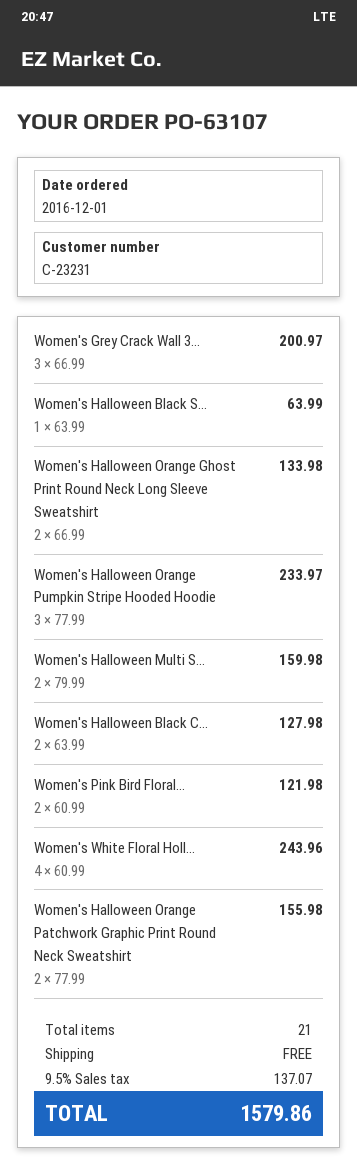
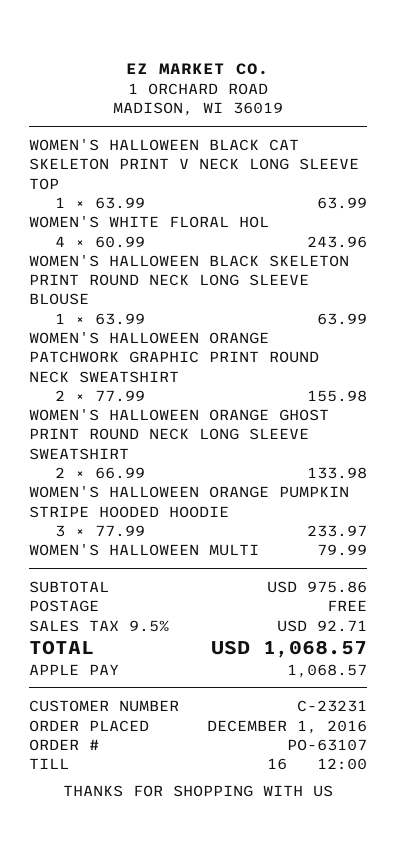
Women's Grey Crack Wall 3...: 3 x 66.99 = 200.97 -> none
Women's Halloween Multi S...: 2 x 79.99 = 159.98 -> 1 x 79.99 = 79.99
Women's Halloween Black C...: 2 x 63.99 = 127.98 -> 1 x 63.99 = 63.99
Women's Pink Bird Floral...: 2 x 60.99 = 121.98 -> none
tax: 9.5% = 137.07 -> 9.5% = 92.71
total: 1579.86 -> 1068.57

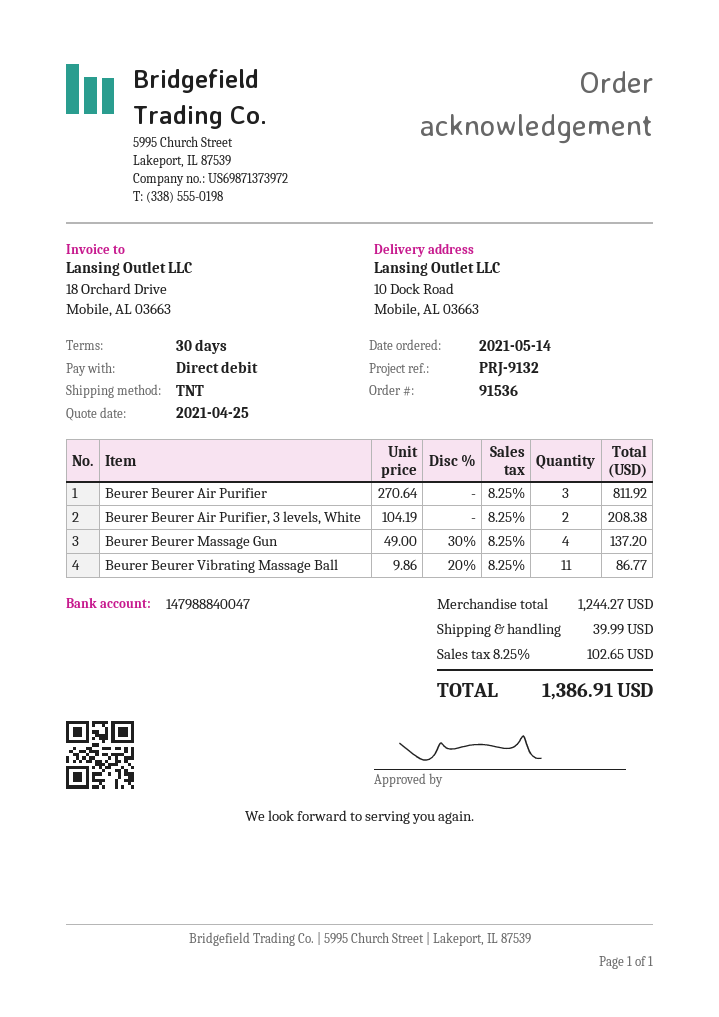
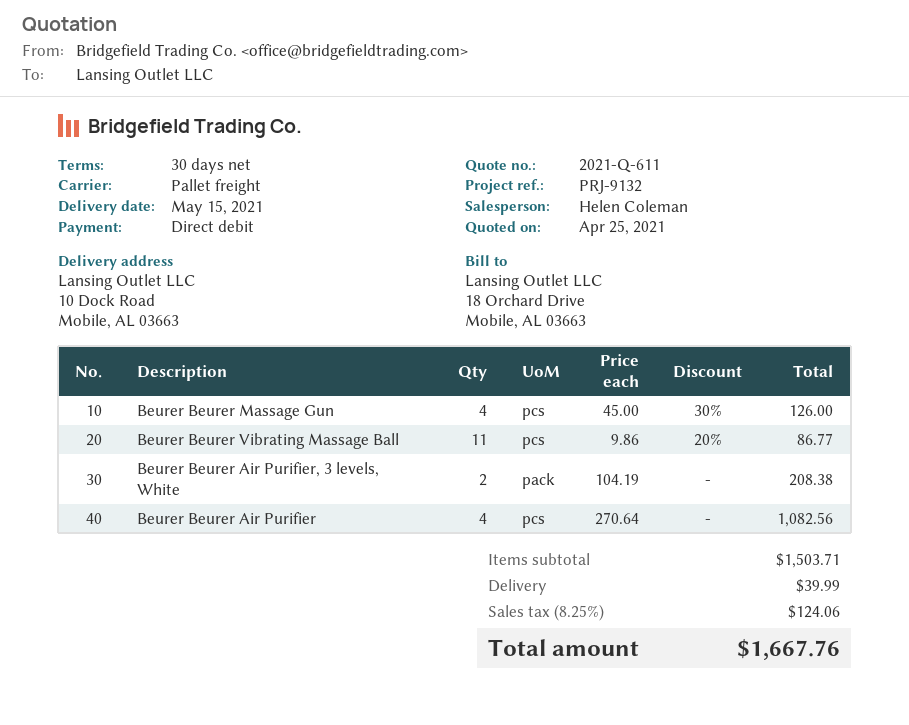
shipping method: TNT -> pallet freight
Beurer Beurer Air Purifier: 3 x 270.64 = 811.92 -> 4 x 270.64 = 1082.56
Beurer Beurer Massage Gun: 4 x 49.00 - 30% = 137.20 -> 4 x 45.00 - 30% = 126.00
subtotal: 1244.27 -> 1503.71
tax: 8.25% = 102.65 -> 8.25% = 124.06
total: 1386.91 -> 1667.76

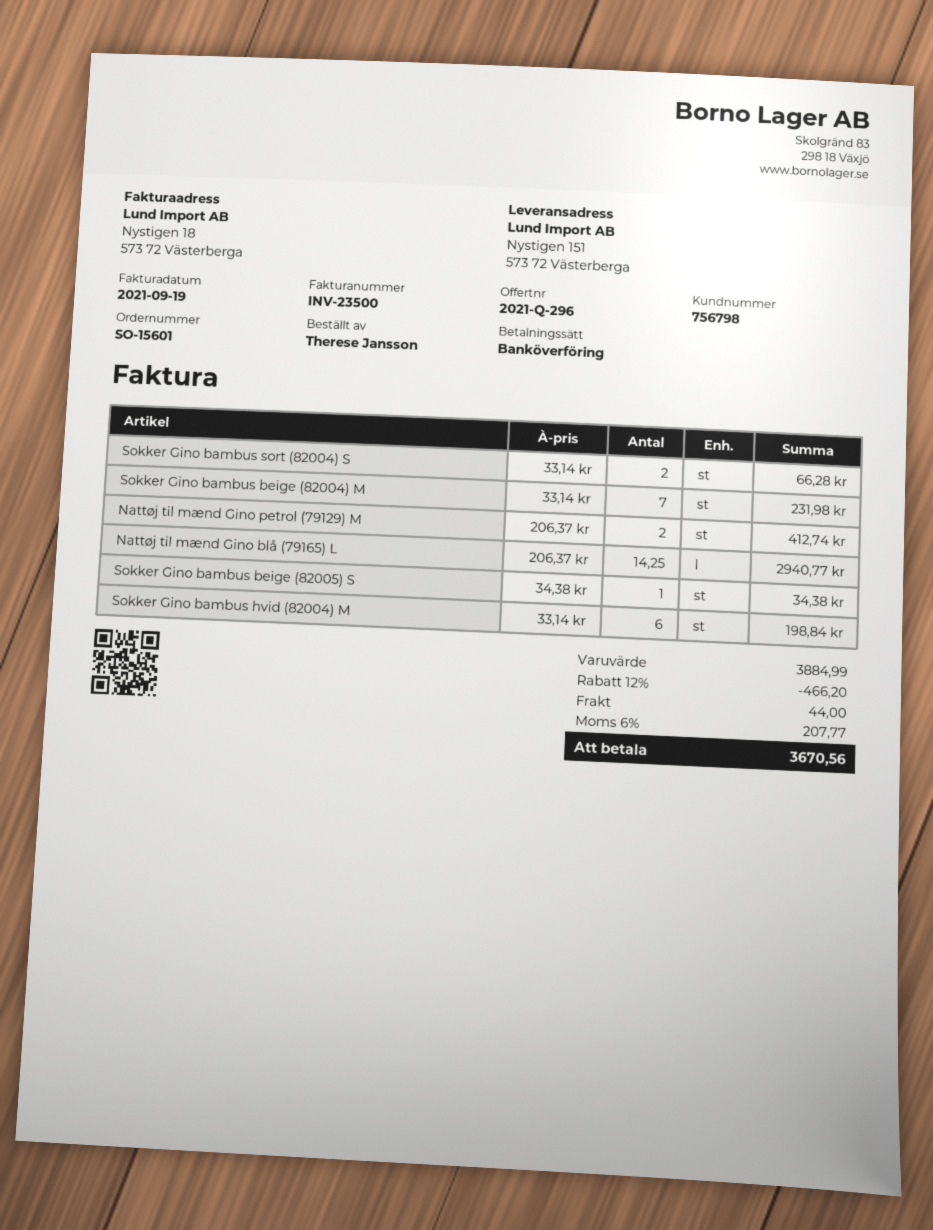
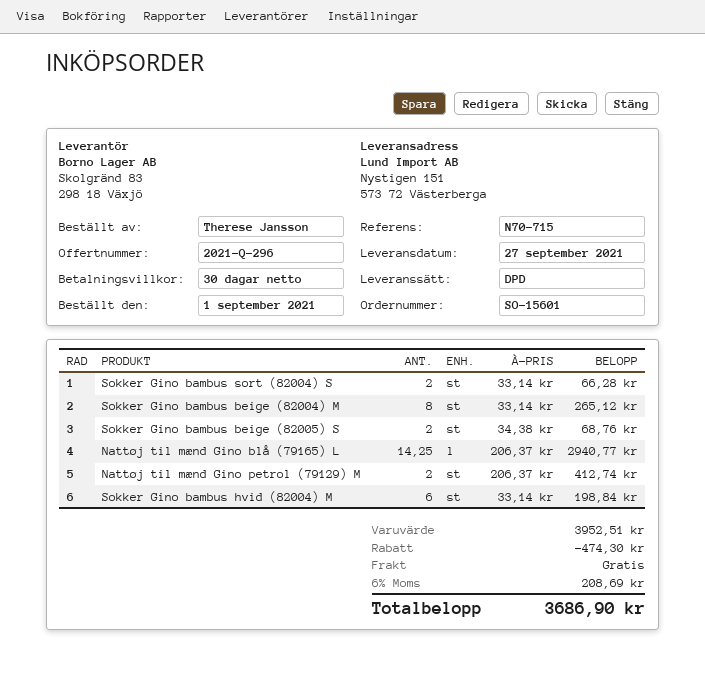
Sokker Gino bambus beige (82004) M: 7 x 33.14 = 231.98 -> 8 x 33.14 = 265.12
Sokker Gino bambus beige (82005) S: 1 x 34.38 = 34.38 -> 2 x 34.38 = 68.76
subtotal: 3884.99 -> 3952.51
discount: 466.20 -> 474.30
shipping: 44.00 -> 0.00
tax: 6% = 207.77 -> 6% = 208.69
total: 3670.56 -> 3686.90

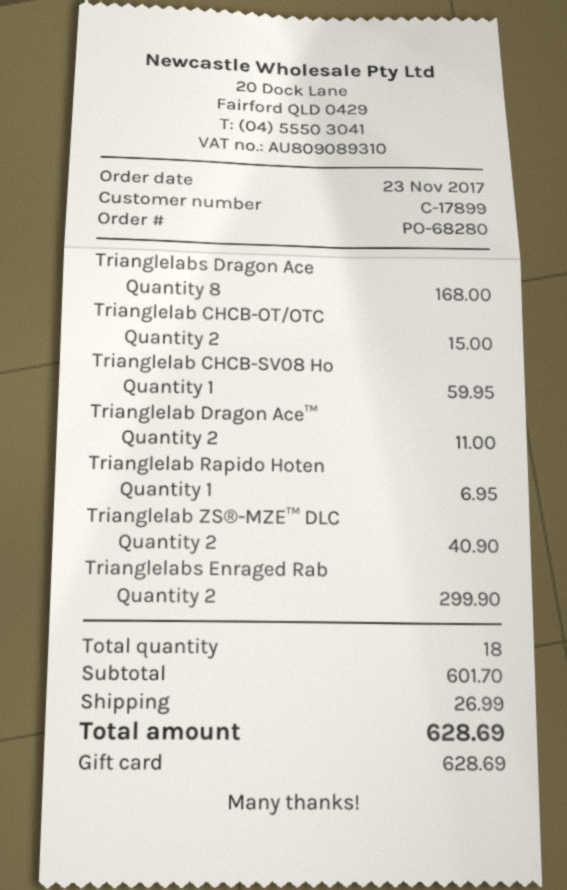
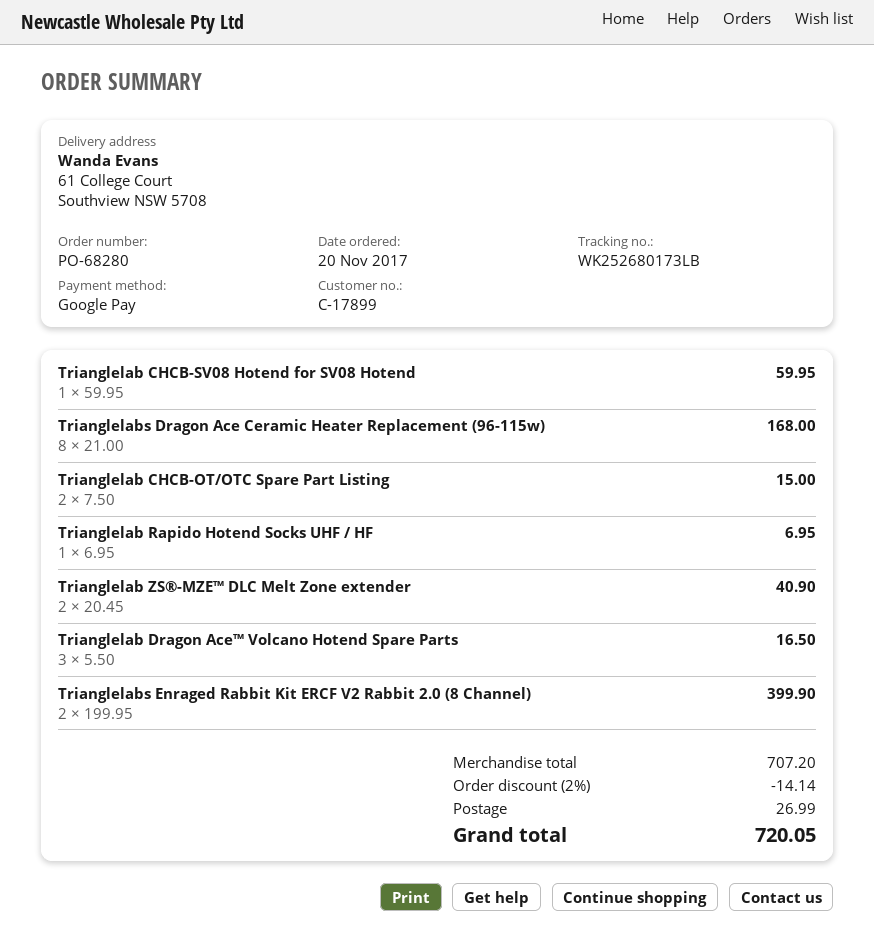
order date: 2017-11-23 -> 2017-11-20
payment method: gift card -> Google Pay
Trianglelab Dragon Ace™: 2 for 11.00 -> 3 for 16.50
Trianglelabs Enraged Rab: 2 for 299.90 -> 2 for 399.90
subtotal: 601.70 -> 707.20
discount: none -> 2% = 14.14
total: 628.69 -> 720.05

:::::

• Exercise details
Scan the records above for the word "shipping" and return every line where it occurs.

• Answer space
shipping method: TNT -> pallet freight
shipping: 44.00 -> 0.00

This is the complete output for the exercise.